● INPUT FOR THIS TASK:
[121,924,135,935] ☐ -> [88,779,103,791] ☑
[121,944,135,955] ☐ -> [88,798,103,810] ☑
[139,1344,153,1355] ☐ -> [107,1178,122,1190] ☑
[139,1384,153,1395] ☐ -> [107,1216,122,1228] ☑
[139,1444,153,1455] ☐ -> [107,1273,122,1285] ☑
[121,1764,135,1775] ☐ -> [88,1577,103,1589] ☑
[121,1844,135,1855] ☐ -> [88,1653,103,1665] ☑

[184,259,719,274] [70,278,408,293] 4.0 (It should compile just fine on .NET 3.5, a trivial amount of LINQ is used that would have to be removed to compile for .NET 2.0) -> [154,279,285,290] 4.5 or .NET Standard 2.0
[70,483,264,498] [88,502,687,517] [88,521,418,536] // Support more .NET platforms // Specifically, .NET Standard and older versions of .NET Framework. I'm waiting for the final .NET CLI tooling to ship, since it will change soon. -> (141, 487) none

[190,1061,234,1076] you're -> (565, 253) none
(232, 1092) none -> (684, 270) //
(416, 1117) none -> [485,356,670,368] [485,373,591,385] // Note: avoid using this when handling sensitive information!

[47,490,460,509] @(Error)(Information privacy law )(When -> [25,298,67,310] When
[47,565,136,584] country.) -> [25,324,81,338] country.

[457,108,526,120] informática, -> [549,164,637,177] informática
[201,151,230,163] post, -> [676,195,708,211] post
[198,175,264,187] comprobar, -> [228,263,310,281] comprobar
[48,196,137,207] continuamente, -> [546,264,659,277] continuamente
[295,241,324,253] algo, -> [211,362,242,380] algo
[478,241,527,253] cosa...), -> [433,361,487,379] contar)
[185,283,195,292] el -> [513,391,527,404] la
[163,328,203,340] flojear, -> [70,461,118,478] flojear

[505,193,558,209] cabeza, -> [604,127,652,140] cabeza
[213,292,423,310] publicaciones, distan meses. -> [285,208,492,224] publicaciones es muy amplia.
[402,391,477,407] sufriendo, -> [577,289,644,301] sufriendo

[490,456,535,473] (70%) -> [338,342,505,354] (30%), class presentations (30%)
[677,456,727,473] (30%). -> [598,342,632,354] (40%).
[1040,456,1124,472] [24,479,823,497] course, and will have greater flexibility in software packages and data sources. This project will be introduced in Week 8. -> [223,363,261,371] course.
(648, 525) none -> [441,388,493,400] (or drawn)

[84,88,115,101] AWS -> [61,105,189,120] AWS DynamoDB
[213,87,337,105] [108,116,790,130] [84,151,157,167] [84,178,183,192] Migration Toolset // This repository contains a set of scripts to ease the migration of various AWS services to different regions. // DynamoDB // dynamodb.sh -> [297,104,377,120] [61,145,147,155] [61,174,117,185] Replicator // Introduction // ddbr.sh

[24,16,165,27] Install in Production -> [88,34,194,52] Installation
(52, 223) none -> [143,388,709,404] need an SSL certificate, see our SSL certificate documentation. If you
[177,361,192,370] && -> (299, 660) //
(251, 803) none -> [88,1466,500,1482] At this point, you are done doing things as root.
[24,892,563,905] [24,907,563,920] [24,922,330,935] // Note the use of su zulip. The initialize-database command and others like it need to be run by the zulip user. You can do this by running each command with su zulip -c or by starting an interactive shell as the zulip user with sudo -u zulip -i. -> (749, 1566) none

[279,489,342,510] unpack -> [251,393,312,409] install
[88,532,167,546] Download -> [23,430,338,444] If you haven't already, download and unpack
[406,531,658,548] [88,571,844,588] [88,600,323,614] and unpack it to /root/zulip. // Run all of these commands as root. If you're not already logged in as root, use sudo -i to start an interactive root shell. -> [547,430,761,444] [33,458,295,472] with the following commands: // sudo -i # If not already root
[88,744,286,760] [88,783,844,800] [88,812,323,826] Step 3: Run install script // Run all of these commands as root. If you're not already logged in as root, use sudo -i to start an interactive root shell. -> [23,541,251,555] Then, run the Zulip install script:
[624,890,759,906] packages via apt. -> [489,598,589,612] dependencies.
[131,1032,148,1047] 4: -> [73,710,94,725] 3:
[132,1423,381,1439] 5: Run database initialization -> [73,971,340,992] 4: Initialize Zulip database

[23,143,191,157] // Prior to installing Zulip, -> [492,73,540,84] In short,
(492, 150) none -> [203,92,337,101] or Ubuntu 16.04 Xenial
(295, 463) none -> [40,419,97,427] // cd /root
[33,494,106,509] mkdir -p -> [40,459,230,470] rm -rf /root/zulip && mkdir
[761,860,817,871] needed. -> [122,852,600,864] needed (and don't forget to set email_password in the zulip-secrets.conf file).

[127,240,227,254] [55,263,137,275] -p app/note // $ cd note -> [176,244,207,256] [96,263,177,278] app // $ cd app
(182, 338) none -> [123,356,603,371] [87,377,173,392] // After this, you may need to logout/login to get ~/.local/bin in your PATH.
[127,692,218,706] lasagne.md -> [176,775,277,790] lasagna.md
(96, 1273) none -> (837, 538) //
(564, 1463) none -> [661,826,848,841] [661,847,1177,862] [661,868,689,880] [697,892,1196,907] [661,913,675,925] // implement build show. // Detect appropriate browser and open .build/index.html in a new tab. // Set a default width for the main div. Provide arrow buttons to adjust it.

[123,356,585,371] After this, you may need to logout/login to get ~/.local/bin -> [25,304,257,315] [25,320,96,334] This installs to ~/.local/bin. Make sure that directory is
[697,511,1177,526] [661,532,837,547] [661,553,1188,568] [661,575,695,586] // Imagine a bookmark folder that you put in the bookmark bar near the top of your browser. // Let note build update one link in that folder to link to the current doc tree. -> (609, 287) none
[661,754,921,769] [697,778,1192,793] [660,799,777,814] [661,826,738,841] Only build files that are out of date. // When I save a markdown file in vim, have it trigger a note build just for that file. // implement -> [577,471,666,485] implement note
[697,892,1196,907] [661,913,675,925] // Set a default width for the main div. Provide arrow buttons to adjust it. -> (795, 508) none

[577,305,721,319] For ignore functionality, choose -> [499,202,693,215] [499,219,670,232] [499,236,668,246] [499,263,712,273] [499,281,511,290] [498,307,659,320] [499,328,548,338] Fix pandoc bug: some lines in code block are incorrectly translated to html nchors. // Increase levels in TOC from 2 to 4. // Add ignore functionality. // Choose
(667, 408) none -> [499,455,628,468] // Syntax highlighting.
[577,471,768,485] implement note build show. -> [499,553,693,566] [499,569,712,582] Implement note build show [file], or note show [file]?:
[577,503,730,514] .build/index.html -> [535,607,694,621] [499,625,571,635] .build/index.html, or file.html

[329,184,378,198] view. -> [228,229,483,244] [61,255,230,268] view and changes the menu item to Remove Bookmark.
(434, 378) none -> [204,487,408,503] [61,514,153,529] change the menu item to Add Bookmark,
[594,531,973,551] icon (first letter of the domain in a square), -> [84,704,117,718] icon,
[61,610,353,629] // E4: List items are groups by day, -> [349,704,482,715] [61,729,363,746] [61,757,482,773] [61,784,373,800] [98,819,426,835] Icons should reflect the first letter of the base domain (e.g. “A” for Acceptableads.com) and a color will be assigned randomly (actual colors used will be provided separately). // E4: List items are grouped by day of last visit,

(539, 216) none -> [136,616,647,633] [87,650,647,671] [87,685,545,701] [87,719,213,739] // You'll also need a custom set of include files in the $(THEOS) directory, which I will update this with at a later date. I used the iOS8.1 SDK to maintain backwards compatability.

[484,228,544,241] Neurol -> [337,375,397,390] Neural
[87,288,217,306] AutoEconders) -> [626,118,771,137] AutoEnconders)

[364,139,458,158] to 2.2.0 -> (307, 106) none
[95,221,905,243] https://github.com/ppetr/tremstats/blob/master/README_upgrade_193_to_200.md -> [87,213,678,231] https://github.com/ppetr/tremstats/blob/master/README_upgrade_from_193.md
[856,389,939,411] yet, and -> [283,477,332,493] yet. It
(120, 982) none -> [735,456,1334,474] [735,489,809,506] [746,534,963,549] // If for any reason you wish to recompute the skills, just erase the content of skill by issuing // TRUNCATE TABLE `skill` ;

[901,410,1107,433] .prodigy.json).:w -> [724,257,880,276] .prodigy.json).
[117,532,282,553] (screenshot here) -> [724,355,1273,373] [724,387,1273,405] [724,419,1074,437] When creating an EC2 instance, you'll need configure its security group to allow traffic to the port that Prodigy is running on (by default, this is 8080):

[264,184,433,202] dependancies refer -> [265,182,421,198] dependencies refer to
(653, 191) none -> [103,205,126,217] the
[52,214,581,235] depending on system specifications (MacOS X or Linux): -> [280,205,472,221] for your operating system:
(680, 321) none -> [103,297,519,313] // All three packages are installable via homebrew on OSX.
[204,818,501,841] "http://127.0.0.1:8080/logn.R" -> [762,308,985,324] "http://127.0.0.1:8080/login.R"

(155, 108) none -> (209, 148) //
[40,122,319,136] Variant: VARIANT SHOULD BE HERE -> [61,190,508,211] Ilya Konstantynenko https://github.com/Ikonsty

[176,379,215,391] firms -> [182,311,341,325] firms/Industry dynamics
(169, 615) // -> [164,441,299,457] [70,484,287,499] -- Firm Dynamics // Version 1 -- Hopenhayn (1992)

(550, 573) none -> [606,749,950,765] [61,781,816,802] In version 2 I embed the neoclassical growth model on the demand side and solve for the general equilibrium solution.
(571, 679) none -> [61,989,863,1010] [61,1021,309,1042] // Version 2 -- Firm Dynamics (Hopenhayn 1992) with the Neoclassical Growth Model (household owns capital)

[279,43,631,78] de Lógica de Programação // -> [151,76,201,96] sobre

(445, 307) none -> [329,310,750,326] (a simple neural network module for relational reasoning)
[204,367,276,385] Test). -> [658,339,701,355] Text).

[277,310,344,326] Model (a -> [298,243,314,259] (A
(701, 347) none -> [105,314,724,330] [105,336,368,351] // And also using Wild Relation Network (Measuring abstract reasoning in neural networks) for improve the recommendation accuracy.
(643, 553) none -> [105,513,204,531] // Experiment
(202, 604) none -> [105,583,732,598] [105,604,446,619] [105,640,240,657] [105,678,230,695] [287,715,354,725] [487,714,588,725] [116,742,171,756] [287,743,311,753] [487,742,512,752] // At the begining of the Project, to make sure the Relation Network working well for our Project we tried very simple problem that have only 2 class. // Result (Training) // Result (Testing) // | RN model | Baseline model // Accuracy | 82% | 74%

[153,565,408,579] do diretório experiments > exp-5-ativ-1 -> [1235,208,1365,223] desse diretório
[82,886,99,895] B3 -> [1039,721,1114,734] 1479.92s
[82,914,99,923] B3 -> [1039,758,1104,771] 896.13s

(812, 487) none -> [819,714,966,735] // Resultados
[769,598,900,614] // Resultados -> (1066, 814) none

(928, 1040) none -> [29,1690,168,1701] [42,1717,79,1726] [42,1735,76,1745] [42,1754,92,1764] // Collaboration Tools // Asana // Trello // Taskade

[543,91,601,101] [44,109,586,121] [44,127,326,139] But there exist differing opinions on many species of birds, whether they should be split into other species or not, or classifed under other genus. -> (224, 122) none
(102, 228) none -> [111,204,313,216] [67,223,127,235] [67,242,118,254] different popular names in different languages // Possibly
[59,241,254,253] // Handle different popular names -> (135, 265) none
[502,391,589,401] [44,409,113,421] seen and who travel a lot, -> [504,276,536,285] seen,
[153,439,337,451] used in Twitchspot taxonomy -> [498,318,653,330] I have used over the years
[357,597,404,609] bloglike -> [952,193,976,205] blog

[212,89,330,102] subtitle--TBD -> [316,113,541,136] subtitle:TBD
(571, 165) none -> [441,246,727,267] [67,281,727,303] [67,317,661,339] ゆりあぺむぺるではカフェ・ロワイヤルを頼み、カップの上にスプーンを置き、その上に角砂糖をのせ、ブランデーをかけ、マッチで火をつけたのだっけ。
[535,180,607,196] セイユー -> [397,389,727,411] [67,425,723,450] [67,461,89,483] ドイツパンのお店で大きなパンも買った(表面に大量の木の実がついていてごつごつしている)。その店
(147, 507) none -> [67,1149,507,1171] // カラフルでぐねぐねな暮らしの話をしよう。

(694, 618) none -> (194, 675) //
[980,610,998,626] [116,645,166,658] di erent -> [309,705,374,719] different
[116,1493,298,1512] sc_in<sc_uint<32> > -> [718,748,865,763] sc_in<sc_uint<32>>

● PROBLEM STATEMENT: Going back over the entries above, copy word for word every line from the one that has "[82,886,99,895] B3 ->" on through the one that has "[769,598,900,614] // Resultados".

● ANSWER SECTION:
[82,886,99,895] B3 -> [1039,721,1114,734] 1479.92s
[82,914,99,923] B3 -> [1039,758,1104,771] 896.13s

(812, 487) none -> [819,714,966,735] // Resultados
[769,598,900,614] // Resultados -> (1066, 814) none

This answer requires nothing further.